Symbol of the Myanmar New Year

Atar-oh (အတာအိုး), also known as the Thingyan Pot, is a quintessential symbol of the traditional Myanmar New Year festival, Thingyan. The term "Thingyan" is derived from the Pali word Sankanta, meaning "transition" or "change," referring to the transit of the Sun from Pisces to Aries. The prefix "Atar" originates from the Pali word Anta, signifying "the end," thus the festival is also referred to as Atar Thingyan, marking the conclusion of the old year and the commencement of the new.

== History and Significance ==
The tradition of celebrating Thingyan dates back to the Tagaung period (c. 1st century AD) and gained significant prominence during the Bagan period. The Atar-oh serves as a ritualistic vessel to welcome Thagyamin (the King of Celestials) upon his annual descent to Earth. The terracotta pot is filled to the brim with fresh water, symbolizing an abundance of wealth and prosperity for the coming year, while acting as a spiritual anchor for peace and safety.

== Preparation and Floral Symbolism ==
In anticipation of the festival, families prepare the Atar-oh before the commencement of the "Akyo" (Eve) day.
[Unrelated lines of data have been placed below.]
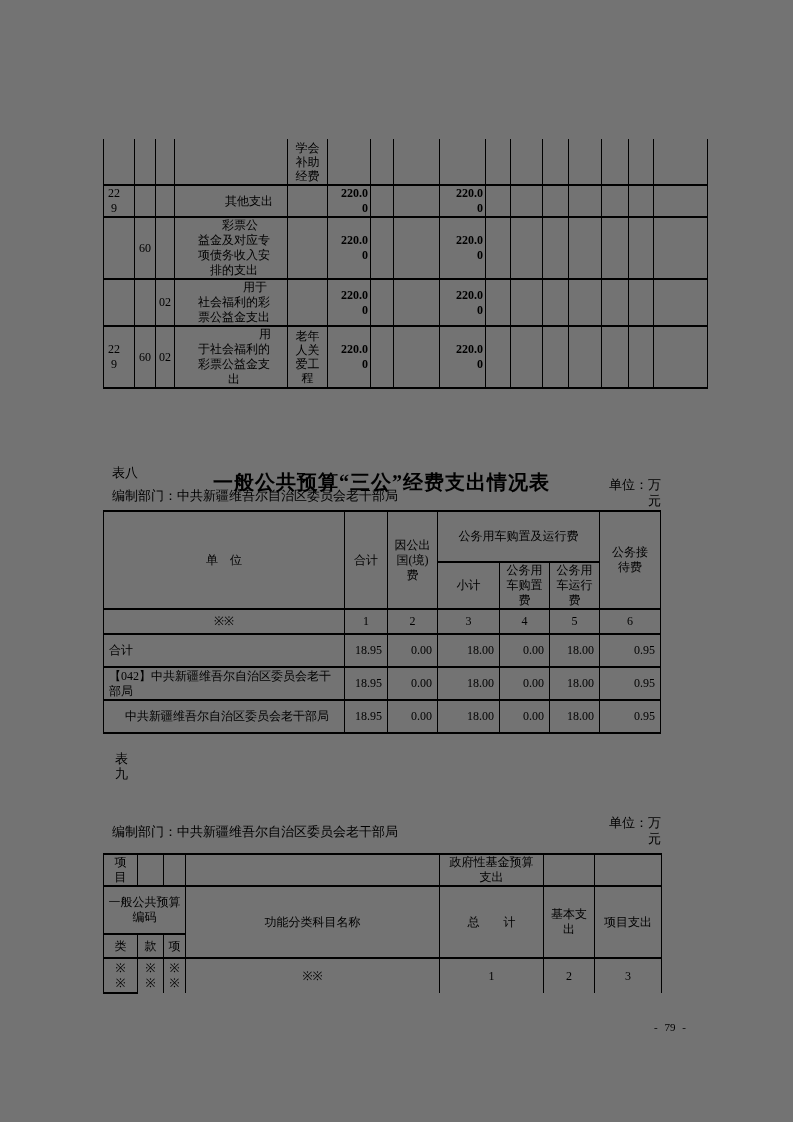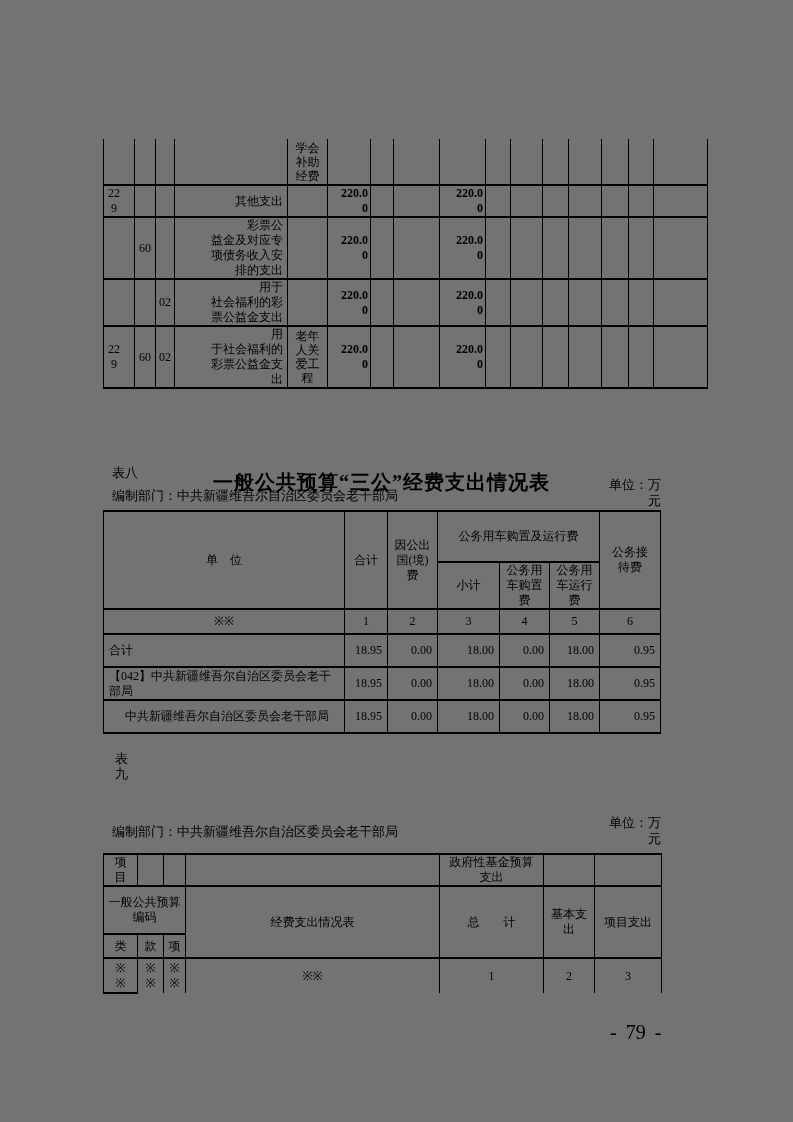--- a/index.html
+++ b/index.html
@@ -19,7 +19,7 @@
   .t7 tr.cut td{border-top:none;}
   .t7 td.code0{word-break:break-all;padding:0 12px 0 2px;}
   .t7 td.code{padding:0 1px;}
-  .t7 td.name{text-align:right;white-space:pre-line;padding:0 4px 0 10px;}
+  .t7 td.name{text-align:center;white-space:pre-line;padding:0 4px 0 10px;}
   .t7 td.proj{white-space:pre-line;line-height:14px;padding:0 1px;}
   .t7 td.val{text-align:right;word-break:break-all;padding:0 2px 0 12px;font-weight:bold;}
   

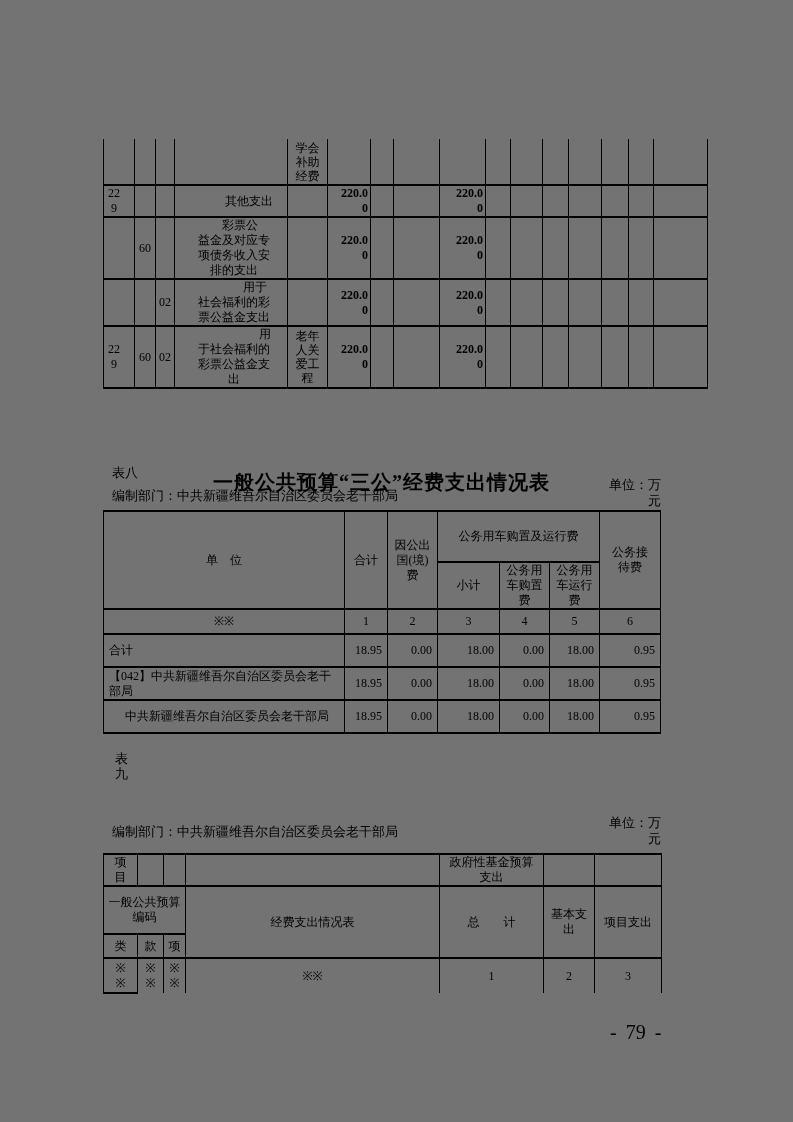--- a/index.html
+++ b/index.html
@@ -277,7 +277,7 @@
       <tr style="height:48px">
         <td colspan="3">一般公共预算
 编码</td>
-        <td rowspan="2">经费支出情况表</td>
+        <td rowspan="2">功能分类科目名称</td>
         <td rowspan="2">总　　计</td>
         <td rowspan="2">基本支
 出</td>

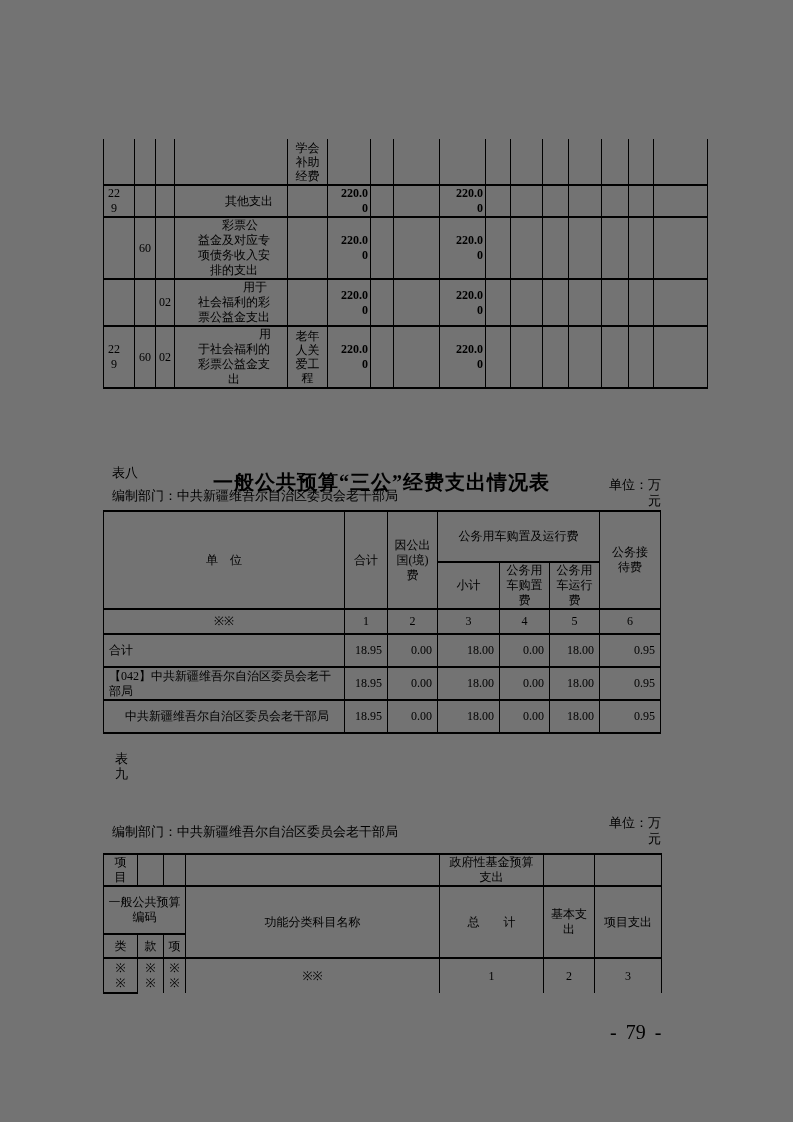--- a/index.html
+++ b/index.html
@@ -37,7 +37,7 @@
   .tbl-title{width:557px;left:103px;text-align:center;font-size:20px;font-weight:bold;letter-spacing:1px;white-space:nowrap;}
   .prepared{font-size:13px;}
   .unit-note{right:132px;text-align:right;font-size:13px;line-height:16px;white-space:pre-line;}
-  .pagenum{left:610px;top:1021px;width:120px;font-size:20px;word-spacing:4px;}
+  .pagenum{left:610px;top:1021px;width:120px;text-align:center;font-size:11px;word-spacing:4px;}
 </style>
 </head>
 <body>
The pot typically contains seven types of flowers or sprigs, each representing a day of the week, ensuring that every member of the household is blessed regardless of their birth day. The traditional floral assignments are as follows:

- Sunday:Coconut palm leaves (Ohn)
- Monday:Gangaw or Khaye
- Tuesday:Plum leaves (Zi) or Jasmine (Sabai)
- Wednesday: Ywet-hla or Yezin-tama
- Thursday: Myey-zar (Bermuda grass) or Guava leaves
- Friday:Eugenia (Thabyay) – a paramount symbol of victory and success.
- Saturday: Tama or Dan (Henna)

== Traditional Beliefs and Rituals ==
Upon the official "descent" of the New Year (Thingyan Kya), families often perform a ritual where the water from the Atar-oh is poured out, and the sprigs are tucked into the eaves of the house or garden fences. This act is believed to wash away the misfortunes of the past year and invite improved destiny (Kan) and success in the social sphere.

On the first day of the New Year (Hnit-san Ta-yet), the Atar-oh is frequently transitioned into a "Paritta-oh" (Sacred Water Vessel). Buddhist monks chant protective verses over the water, which is then sprinkled throughout the home to provide divine protection and peace for the upcoming year.